Monday, April 16, 2012

Bears Like It

When the bears first emerge from their dens around this part of the world, their den sites are usually still under a lot of snow, since they tend to den on north and east facing slopes at higher altitudes, where the snow will be deeper and stay longer for a nice comfortable winter sleep.  After coming out of dens they head down slope and down valleys looking for new greenery in the valley bottom and on the rich estuaries and shorelines for the early feeding.  As the snow retreats and the avalanche tracks green up they will move back up slope in the late spring.


Down on the valley bottom, sites like the one in this photo taken this weekend provide a rich source of food when they start rooting around after the tender roots and shoots of the Skunk Cabbage horsetail plants.  Skunk Cabbage is really in it's glory on warm spring days like we have had with lots of light reaching the forest floor before the deciduous trees fully leaf out. Grizzly

Saturday, April 14, 2012

School House Mountain

The mountain south of Sir Alexander MacKenzie School is known as School House Mountain.  It's a big imposing mass of rock that forms a great back drop to the fields of the school when there is a lull in the action of a soccer game.


Occasionally the heli skiers ski various runs on it when they are looking for some nice close to home runs especially on the last day when the skiers are trying to get in a few more runs before being dropped off at the Bella Coola Airport.

Today with the warm 16 C temperatures in the Bella Coola Valley you can see a number of avalanches which have come down on the face.  Grizzly

Thursday, April 12, 2012

Rhubarb Weather

Night time temperatures are creeping up and the daytime temperatures have been decent this week as well in the Bella Coola Valley.  Along with the greening of the grass and the growing of the weeds, the rhubarb likes to get an early start and is coming along well this week too.  Grizzly

Tuesday, April 10, 2012

Spring Cleanup

An Easter weekend that occurs late in the year like the one we had  this past weekend is a major spring cleanup weekend in the Bella Coola Valley.  Yards are free of snow (in most years) and there is plenty of debris and broken trees and pruning to do.  Almost every yard has a small to medium fire going and lots of raking and litter cleanup going on.  With the fire seasons of 2009 and 2010 still fresh in mind, keeping a tidy zone between your buildings and the forest has become a priority for lots of homeowners. 

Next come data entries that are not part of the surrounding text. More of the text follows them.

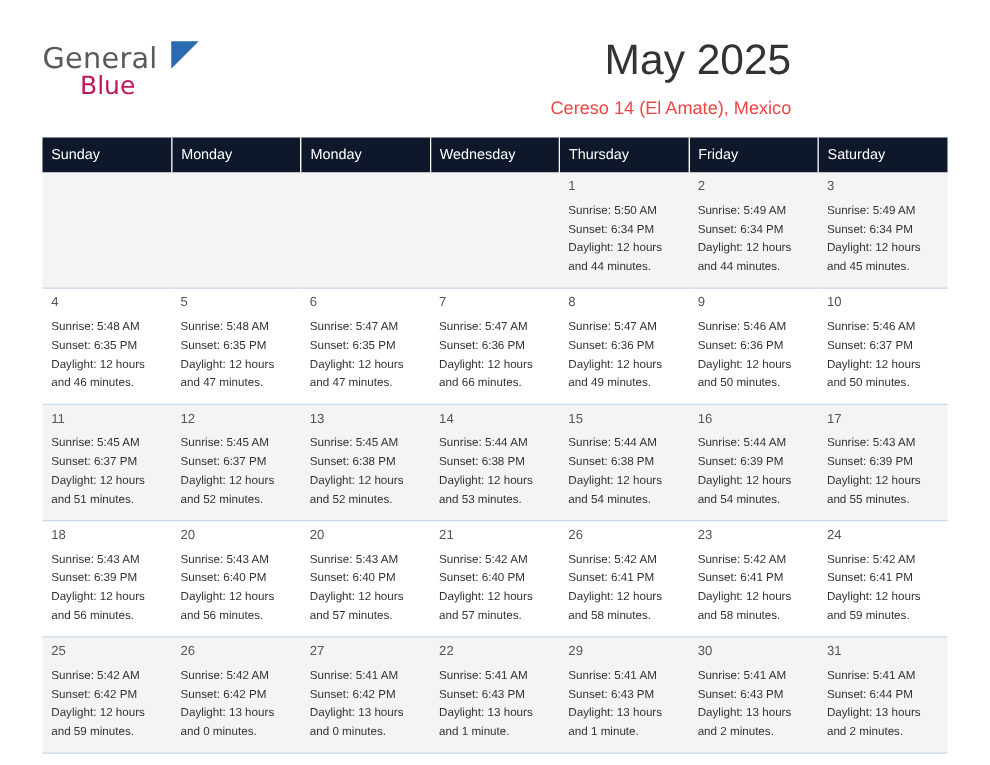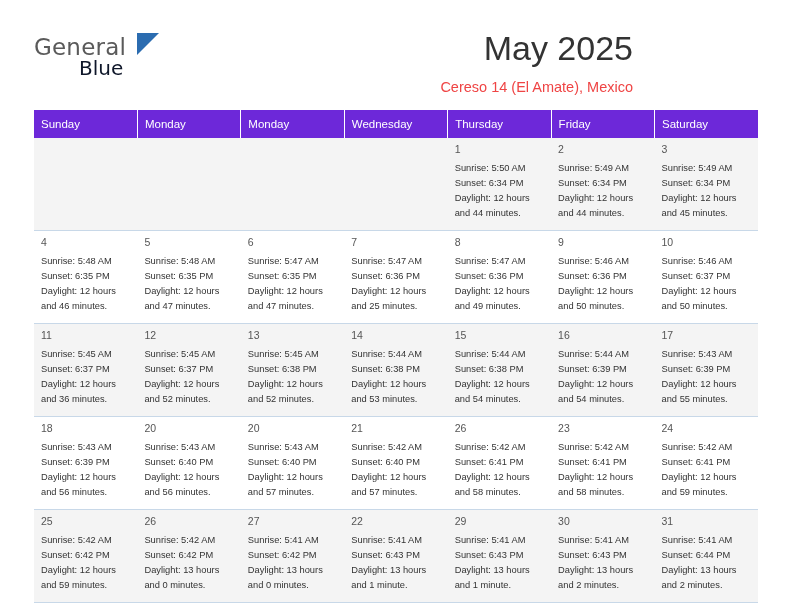--- a/index.html
+++ b/index.html
@@ -43,9 +43,9 @@
   .logo-blue {
     display: block;
     font-size: 20px;
-    color: #0f172a;
+    color: #be185d;
     margin-top: -4px;
-    margin-left: 45px;
+    margin-left: 30px;
     font-family: "DejaVu Sans", sans-serif;
   }
   .logo-flag {

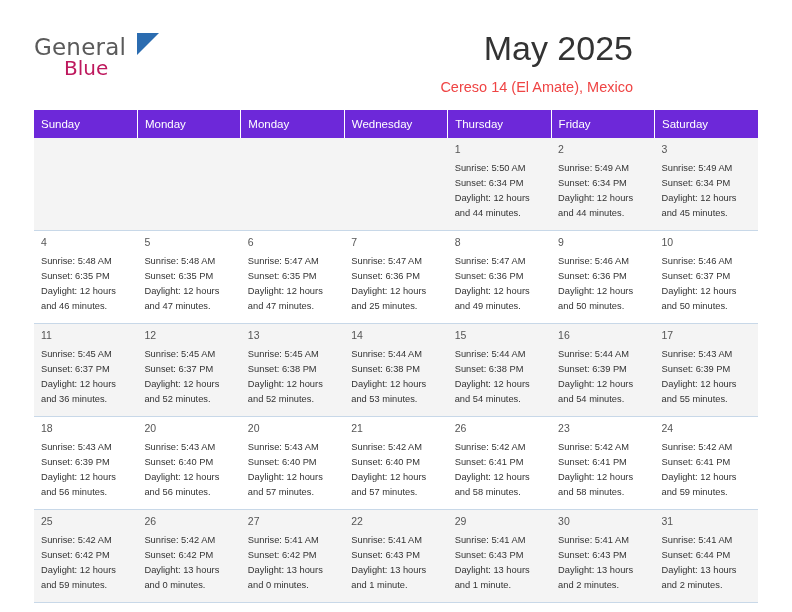--- a/index.html
+++ b/index.html
@@ -81,7 +81,7 @@
     table-layout: fixed;
   }
   .calendar th {
-    background: #6d28d9;
+    background: #0f172a;
     color: #ffffff;
     font-size: 11.5px;
     font-weight: normal;

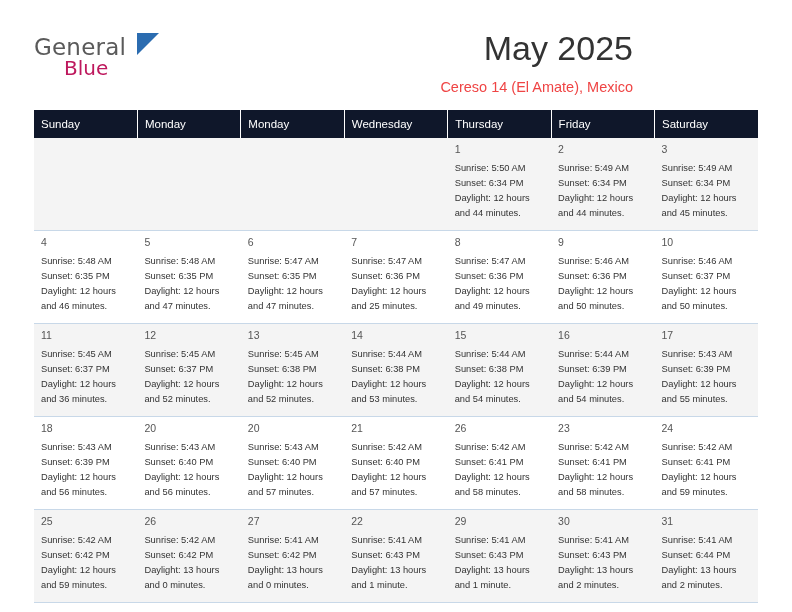--- a/index.html
+++ b/index.html
@@ -196,7 +196,7 @@
             <div class="info-line">Sunrise: 5:47 AM</div>
             <div class="info-line">Sunset: 6:36 PM</div>
             <div class="info-line">Daylight: 12 hours</div>
-            <div class="info-line">and 25 minutes.</div>
+            <div class="info-line">and 66 minutes.</div>
           </td>
           <td>
             <span class="daynum">8</span>

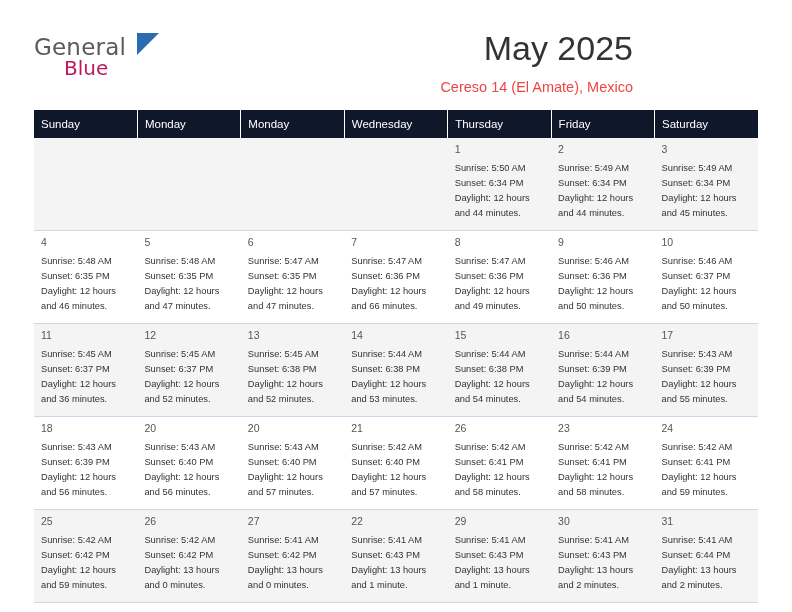--- a/index.html
+++ b/index.html
@@ -226,7 +226,7 @@
             <div class="info-line">Sunrise: 5:45 AM</div>
             <div class="info-line">Sunset: 6:37 PM</div>
             <div class="info-line">Daylight: 12 hours</div>
-            <div class="info-line">and 36 minutes.</div>
+            <div class="info-line">and 51 minutes.</div>
           </td>
           <td>
             <span class="daynum">12</span>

The fire is also a nice place to sit around at the end of the day and enjoy the satisfaction of a job well done.  Grizzly

Sunday, April 8, 2012

Happy Easter

Happy Easter from the sunny Bella Coola Valley.  We have had three perfect days - with each day warmer than the previous and today we hit a high temperature of 19 C.  I think we tied with Abbotsford for the hotspot in BC.  A change is on the way for tomorrow.  Grizzly

Thursday, April 5, 2012

A Nice Day in the Mountains

Snootli Peak at the headwaters of the Snootli Creek on the south side of the Bella Coola Valley looked like a jewel in the noon day sun today.  Grizzly

Wednesday, April 4, 2012

Good Spring Weather

Today was a nice example of good spring weather in the Bella Coola Valley, no precipitation of any measurable amount - maybe some distant rain showers along the edge of the some of the mountains, but mostly sunny and in the 10-13 C range.  Good days for the helicopter skiers who seemed to be doing quite a bit of buzzing about today.  Grizzly

Tuesday, April 3, 2012

Skunk Cabbage

My blog wouldn't be complete if I didn't pay my annual respects to the Skunk Cabbage plant - it's such a milestone spring sign near forested areas with standing water.  With some warmer weather forecast in the next few days we can look forward to the lovely smell of Skunk Cabbage in the Morning!  Grizzly

Monday, April 2, 2012

Rain

After lunch today the skies darkened rapidly and the most recent coastal wind and rain storm descended on the Bella Coola Valley.  For awhile this evening it even cycled in and out of snow showers in some areas.  Better weather on the way as the week goes according to Environment Canada.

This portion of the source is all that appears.